# DATA EXTRACT
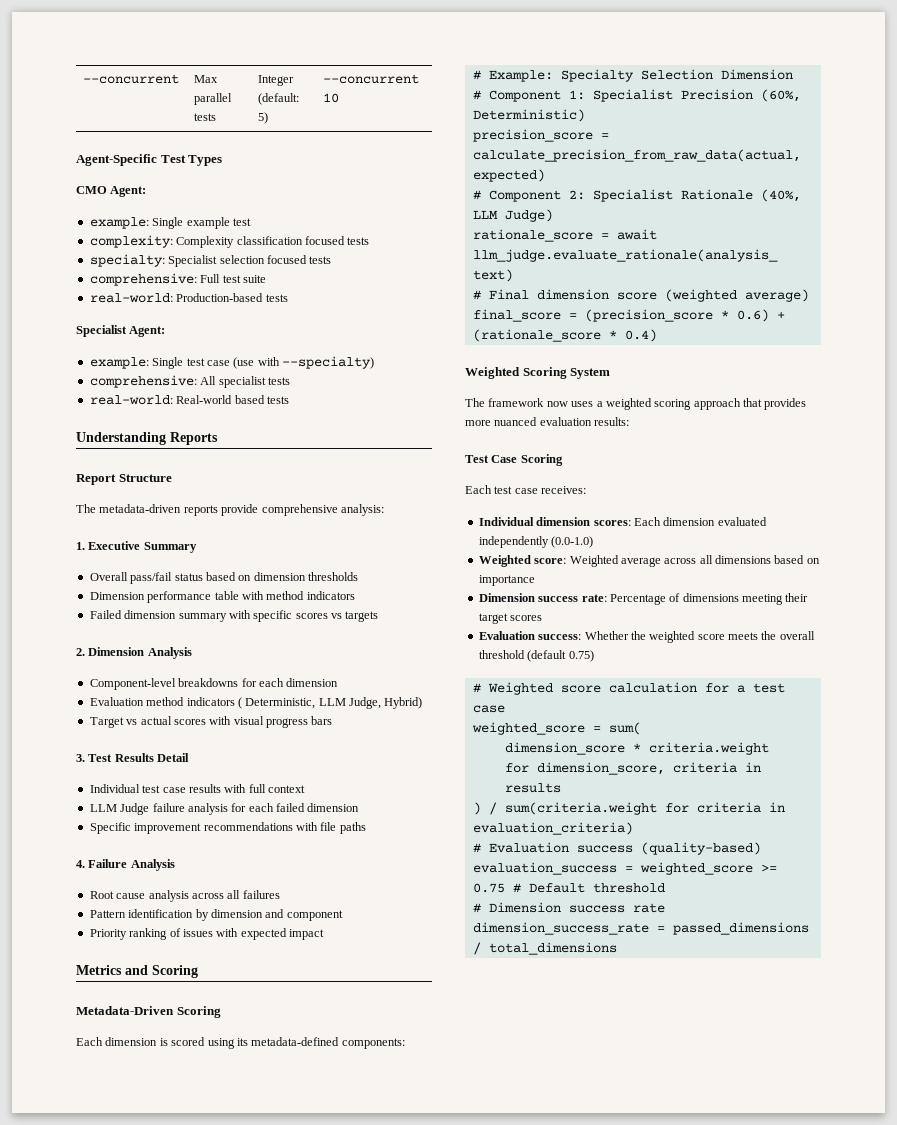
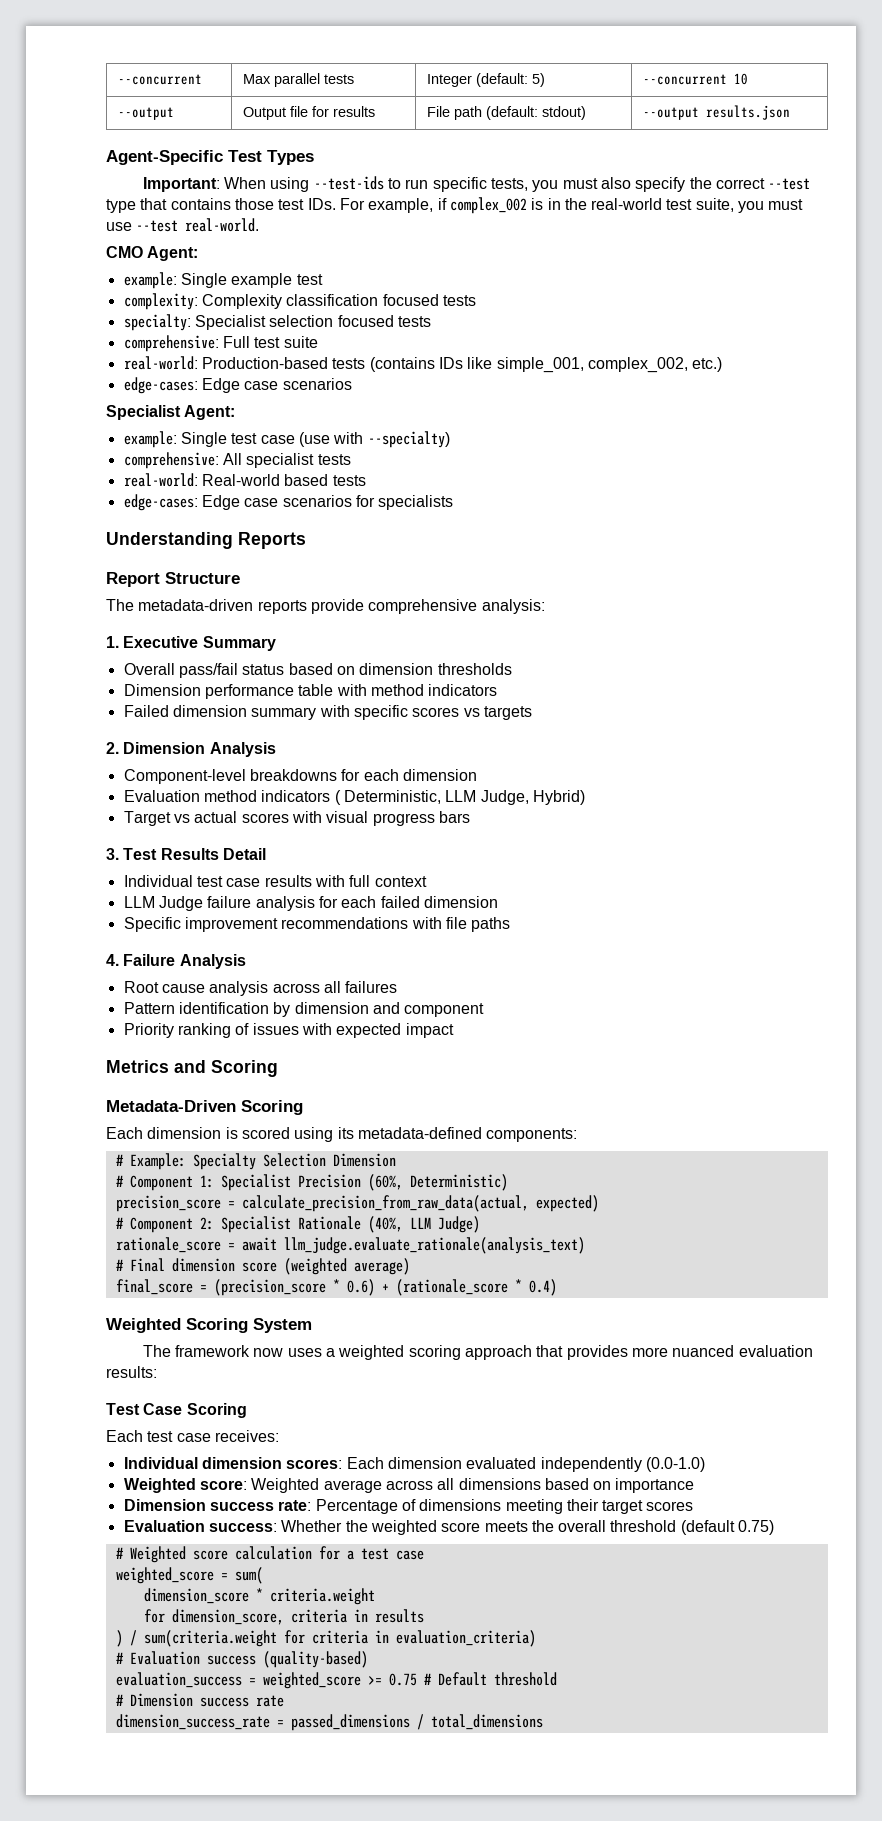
+ --output | Output file for results | File path (default: stdout) | --output results.json
  Agent-Specific Test Types
+ Important: When using --test-ids to run specific tests, you must also specify the correct --test type that contains those test IDs. For example, if complex_002 is in the real-world test suite, you must use --test real-world.
- real-world: Production-based tests
+ real-world: Production-based tests (contains IDs like simple_001, complex_002, etc.)
+ edge-cases: Edge case scenarios
+ edge-cases: Edge case scenarios for specialists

# TRY IT
Write out the data above precisely. Pictures stay out.

# RESPONSE
+ --output | Output file for results | File path (default: stdout) | --output results.json
  Agent-Specific Test Types
+ Important: When using --test-ids to run specific tests, you must also specify the correct --test type that contains those test IDs. For example, if complex_002 is in the real-world test suite, you must use --test real-world.
- real-world: Production-based tests
+ real-world: Production-based tests (contains IDs like simple_001, complex_002, etc.)
+ edge-cases: Edge case scenarios
+ edge-cases: Edge case scenarios for specialists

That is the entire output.